══ Data shown

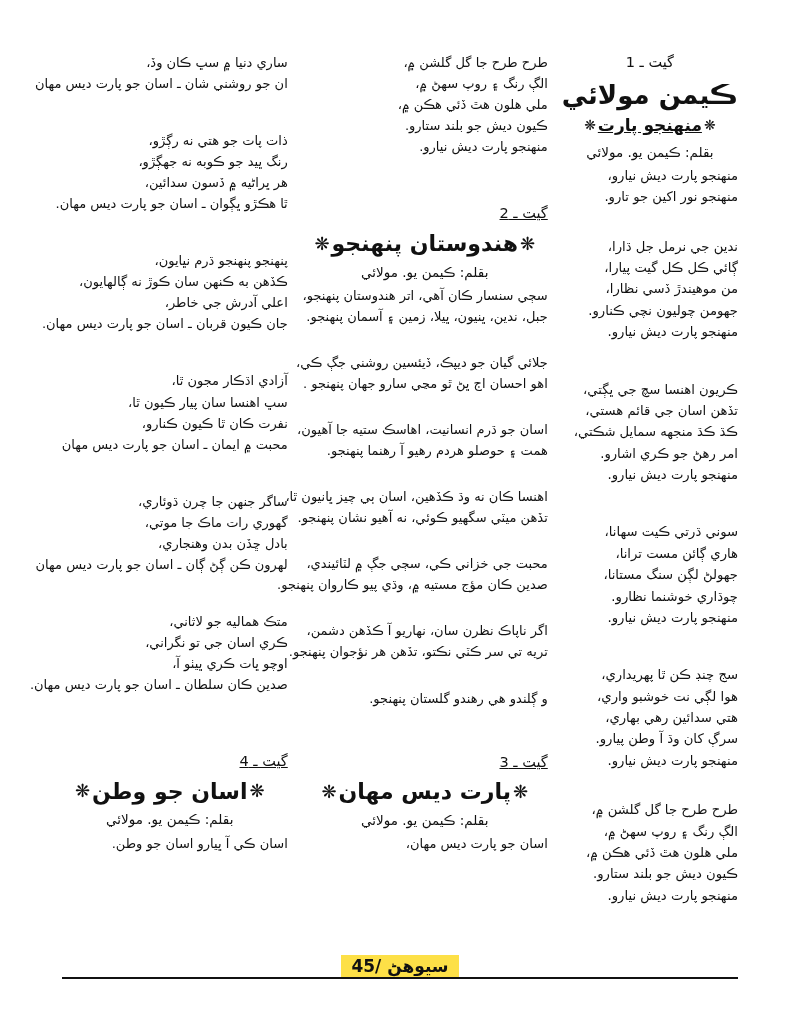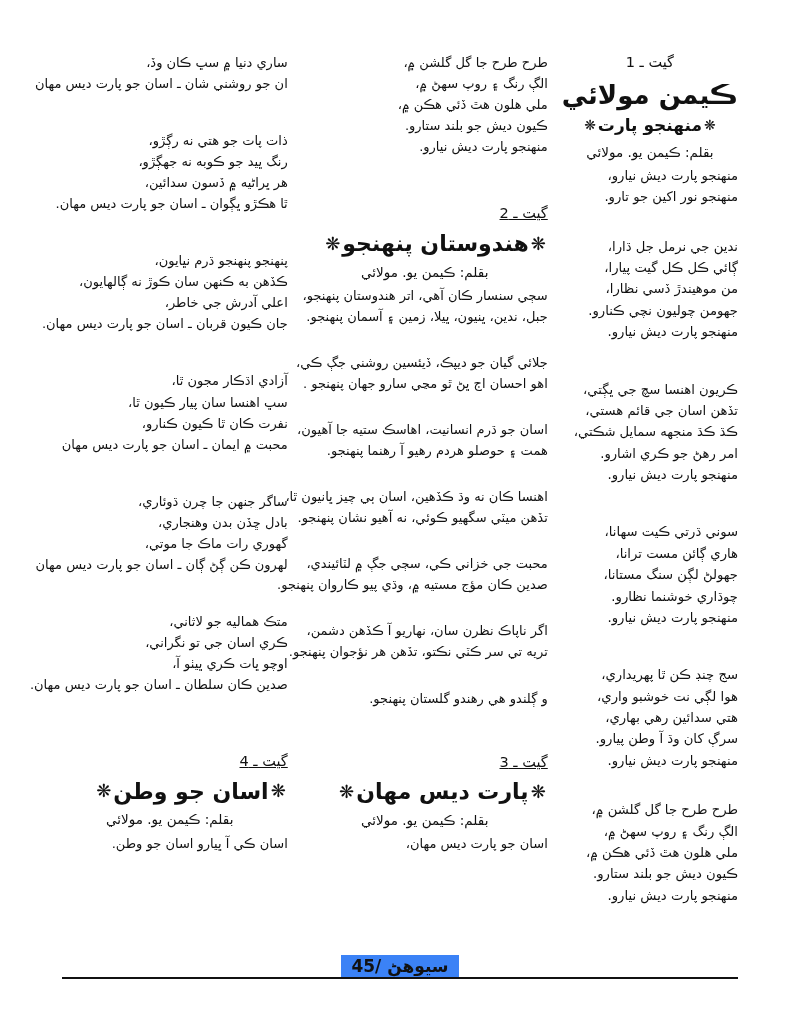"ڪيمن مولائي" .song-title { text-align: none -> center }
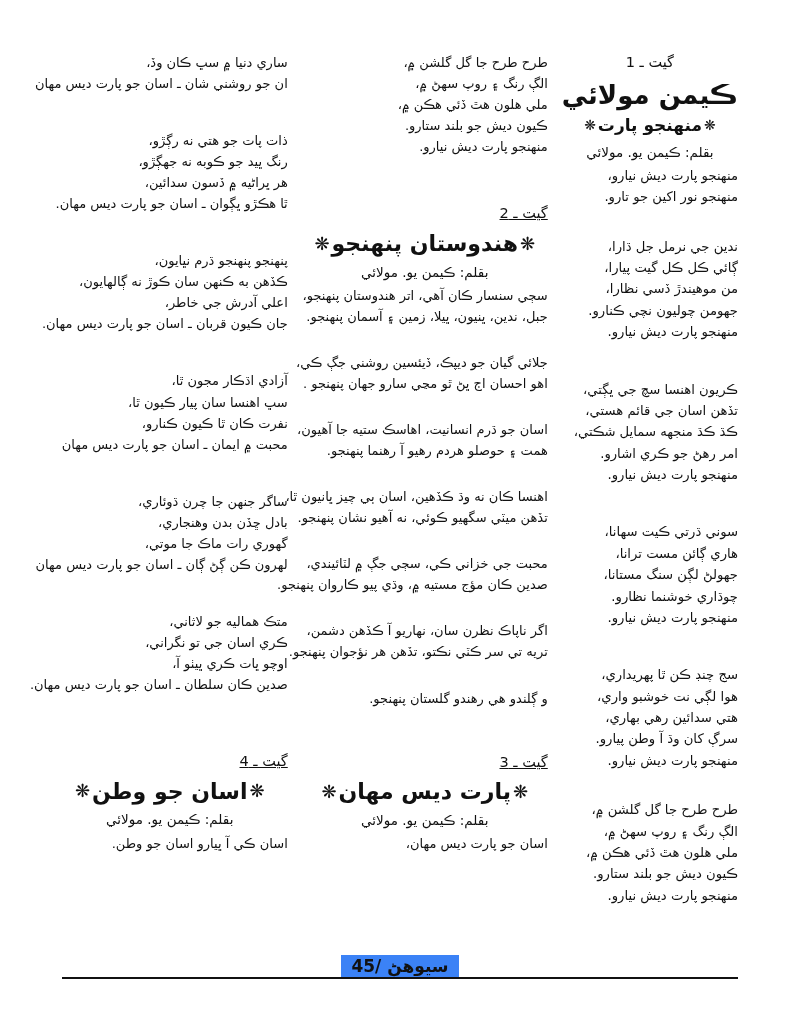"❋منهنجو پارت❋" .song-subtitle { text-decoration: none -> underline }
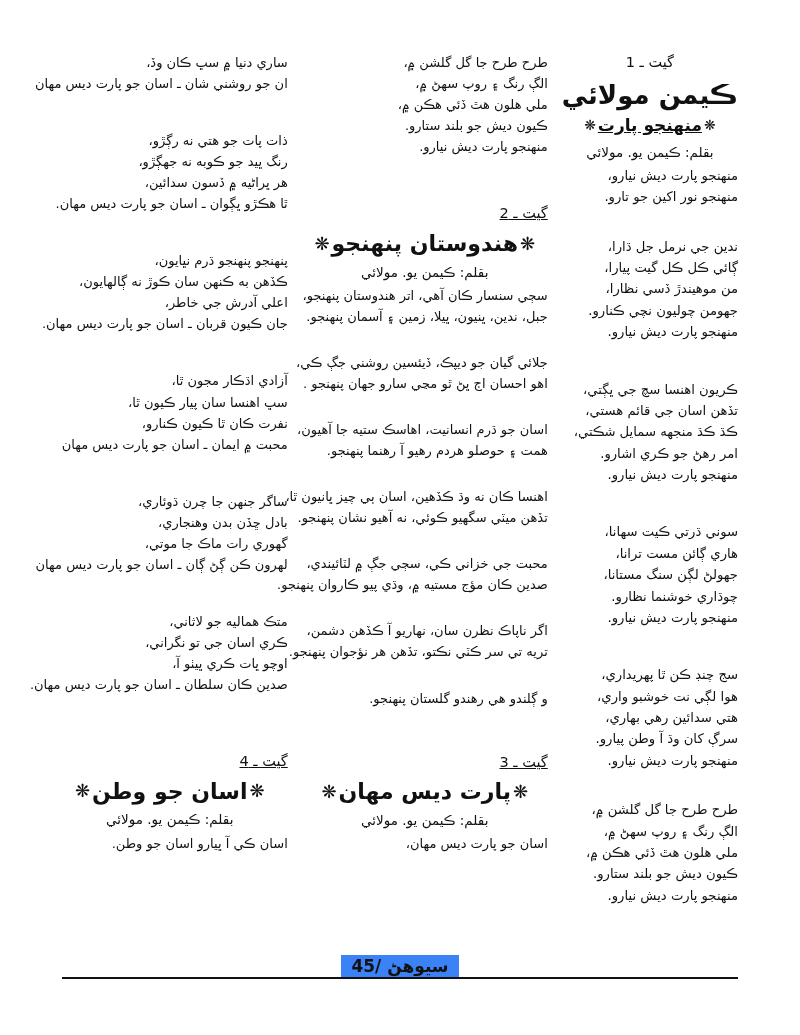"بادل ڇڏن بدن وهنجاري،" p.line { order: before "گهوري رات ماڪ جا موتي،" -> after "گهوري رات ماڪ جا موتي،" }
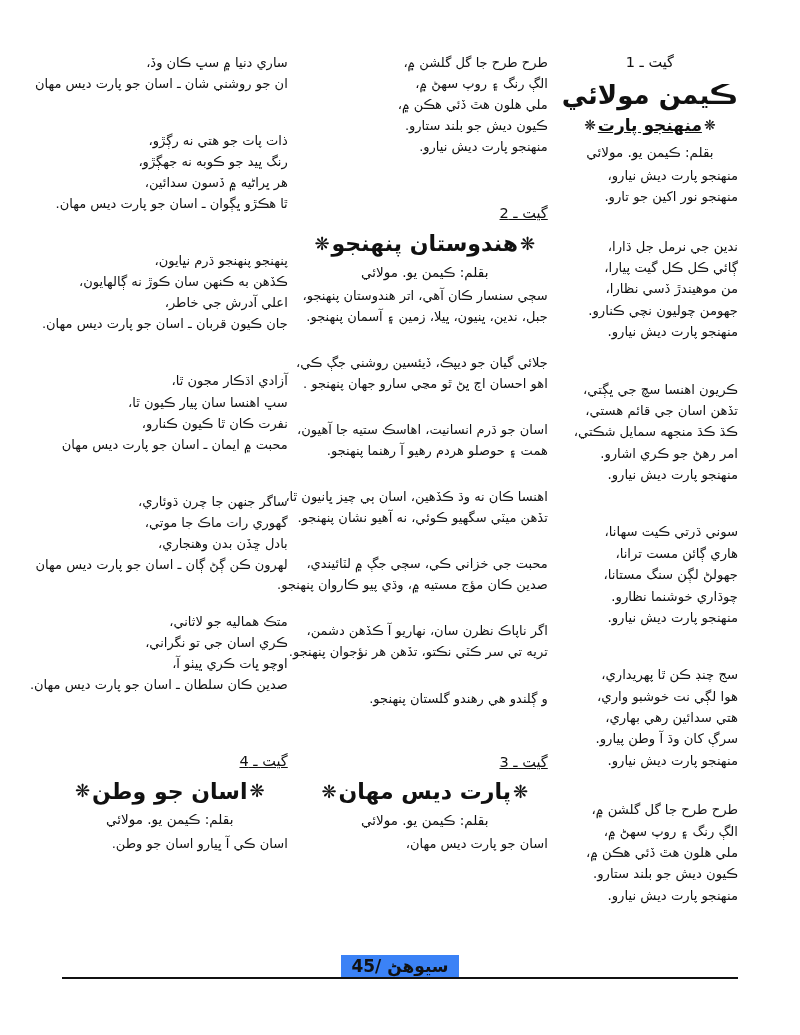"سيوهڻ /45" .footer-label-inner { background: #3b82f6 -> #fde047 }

════
══ Data shown

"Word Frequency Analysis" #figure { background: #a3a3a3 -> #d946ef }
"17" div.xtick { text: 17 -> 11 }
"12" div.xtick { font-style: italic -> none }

════

Retype the entries above exactly, but only from the line containing "text: 17 ->" through the line containing "font-style: italic ->", both included.

> [Answer space]:
"17" div.xtick { text: 17 -> 11 }
"12" div.xtick { font-style: italic -> none }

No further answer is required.